Work item :: Print the data below exactly, but only the lines from the one containing "text-align: right;" down to the one containing "height: 88px;", inclusive.

Records for processing ::
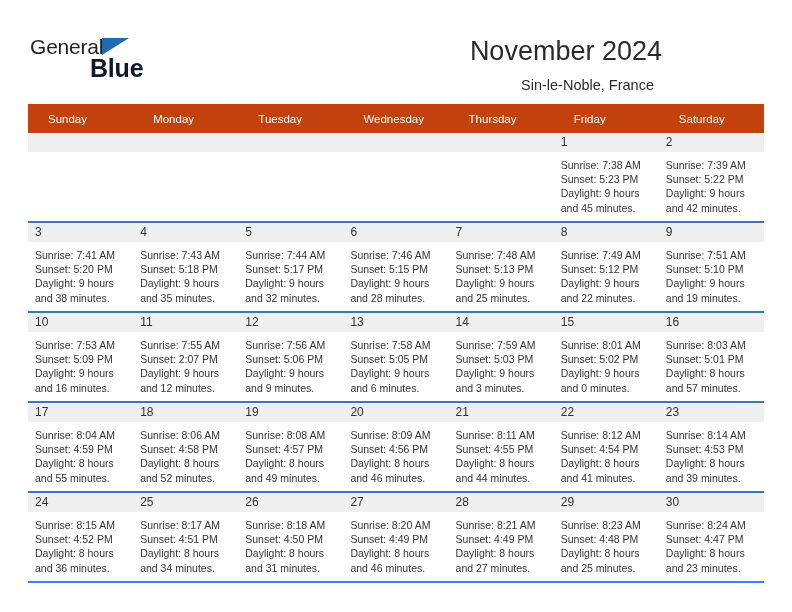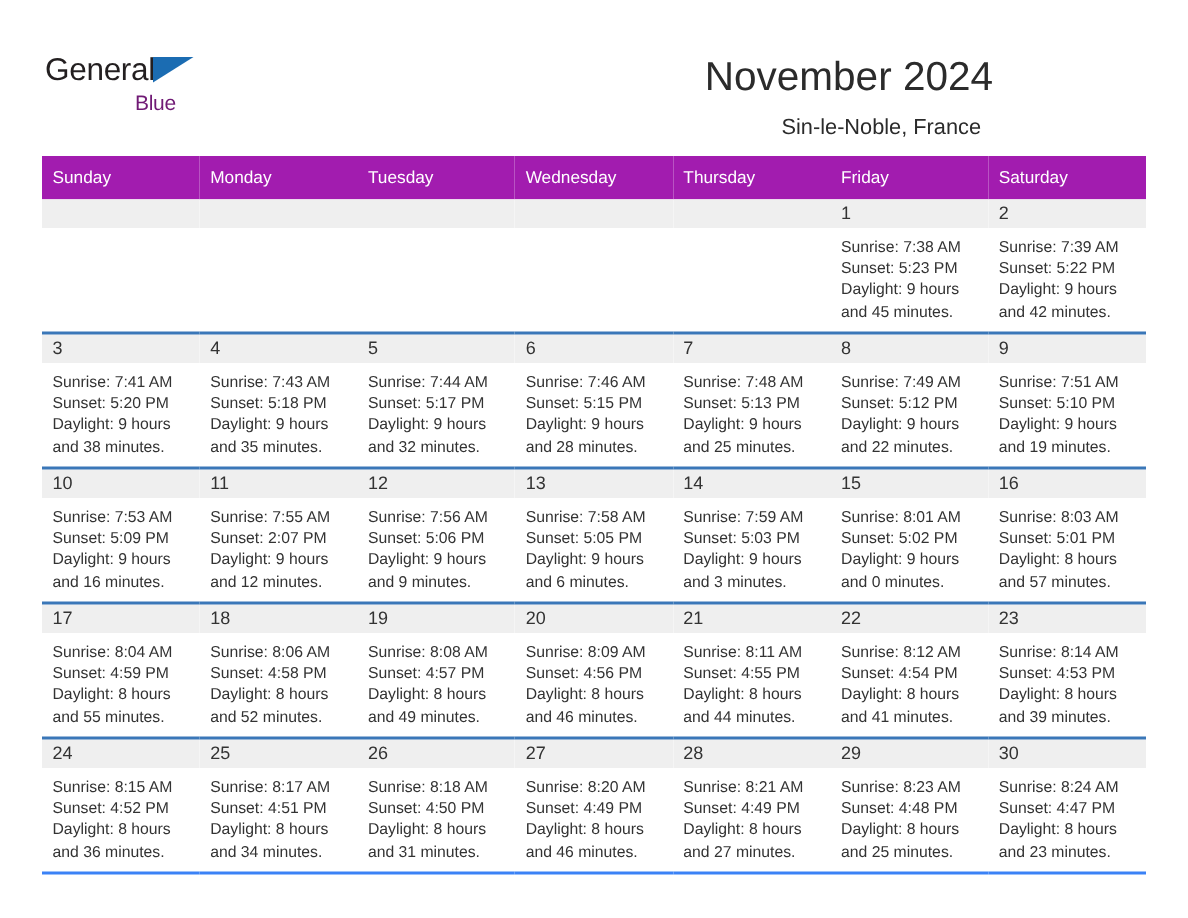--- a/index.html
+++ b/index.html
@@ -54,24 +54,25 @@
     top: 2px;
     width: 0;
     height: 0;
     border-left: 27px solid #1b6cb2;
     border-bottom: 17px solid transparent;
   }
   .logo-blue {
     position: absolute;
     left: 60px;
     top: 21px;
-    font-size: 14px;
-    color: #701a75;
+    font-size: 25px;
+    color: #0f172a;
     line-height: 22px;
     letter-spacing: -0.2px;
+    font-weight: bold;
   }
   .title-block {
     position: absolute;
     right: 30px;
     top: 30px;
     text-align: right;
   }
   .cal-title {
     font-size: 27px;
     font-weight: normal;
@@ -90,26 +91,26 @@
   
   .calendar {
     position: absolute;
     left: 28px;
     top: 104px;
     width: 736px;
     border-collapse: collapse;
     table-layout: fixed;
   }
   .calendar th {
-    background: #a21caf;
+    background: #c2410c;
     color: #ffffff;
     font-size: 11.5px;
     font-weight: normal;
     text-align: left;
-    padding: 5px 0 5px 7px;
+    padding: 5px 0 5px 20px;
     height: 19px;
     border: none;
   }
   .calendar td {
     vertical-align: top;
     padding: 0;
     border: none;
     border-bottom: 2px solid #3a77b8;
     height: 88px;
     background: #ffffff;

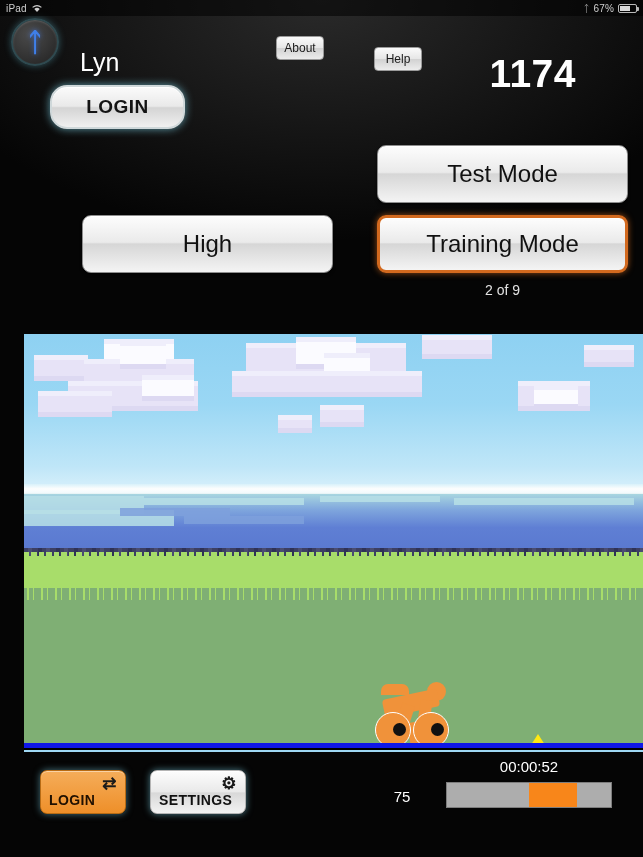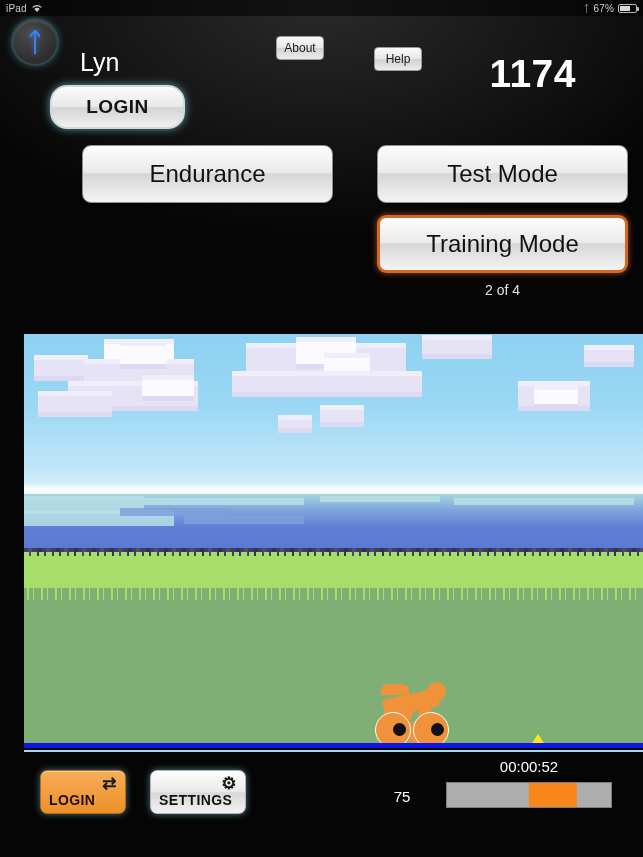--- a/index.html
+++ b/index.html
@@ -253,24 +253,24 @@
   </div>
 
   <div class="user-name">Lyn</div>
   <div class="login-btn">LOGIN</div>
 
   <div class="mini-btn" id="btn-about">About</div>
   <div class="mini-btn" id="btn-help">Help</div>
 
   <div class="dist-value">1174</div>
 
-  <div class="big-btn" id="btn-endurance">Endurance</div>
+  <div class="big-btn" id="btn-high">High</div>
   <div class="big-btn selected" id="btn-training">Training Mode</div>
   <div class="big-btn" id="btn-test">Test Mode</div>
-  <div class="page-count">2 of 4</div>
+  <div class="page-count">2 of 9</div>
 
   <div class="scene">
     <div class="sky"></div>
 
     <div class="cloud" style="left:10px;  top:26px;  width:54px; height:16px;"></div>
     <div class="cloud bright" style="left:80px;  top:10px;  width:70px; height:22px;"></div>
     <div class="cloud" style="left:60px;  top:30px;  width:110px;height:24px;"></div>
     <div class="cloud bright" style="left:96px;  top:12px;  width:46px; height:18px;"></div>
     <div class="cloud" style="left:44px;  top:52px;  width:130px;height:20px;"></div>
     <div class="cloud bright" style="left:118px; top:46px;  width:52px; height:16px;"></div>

Result of this exercise ::
     text-align: right;
   }
   .cal-title {
     font-size: 27px;
     font-weight: normal;
@@ -90,26 +91,26 @@
   
   .calendar {
     position: absolute;
     left: 28px;
     top: 104px;
     width: 736px;
     border-collapse: collapse;
     table-layout: fixed;
   }
   .calendar th {
-    background: #a21caf;
+    background: #c2410c;
     color: #ffffff;
     font-size: 11.5px;
     font-weight: normal;
     text-align: left;
-    padding: 5px 0 5px 7px;
+    padding: 5px 0 5px 20px;
     height: 19px;
     border: none;
   }
   .calendar td {
     vertical-align: top;
     padding: 0;
     border: none;
     border-bottom: 2px solid #3a77b8;
     height: 88px;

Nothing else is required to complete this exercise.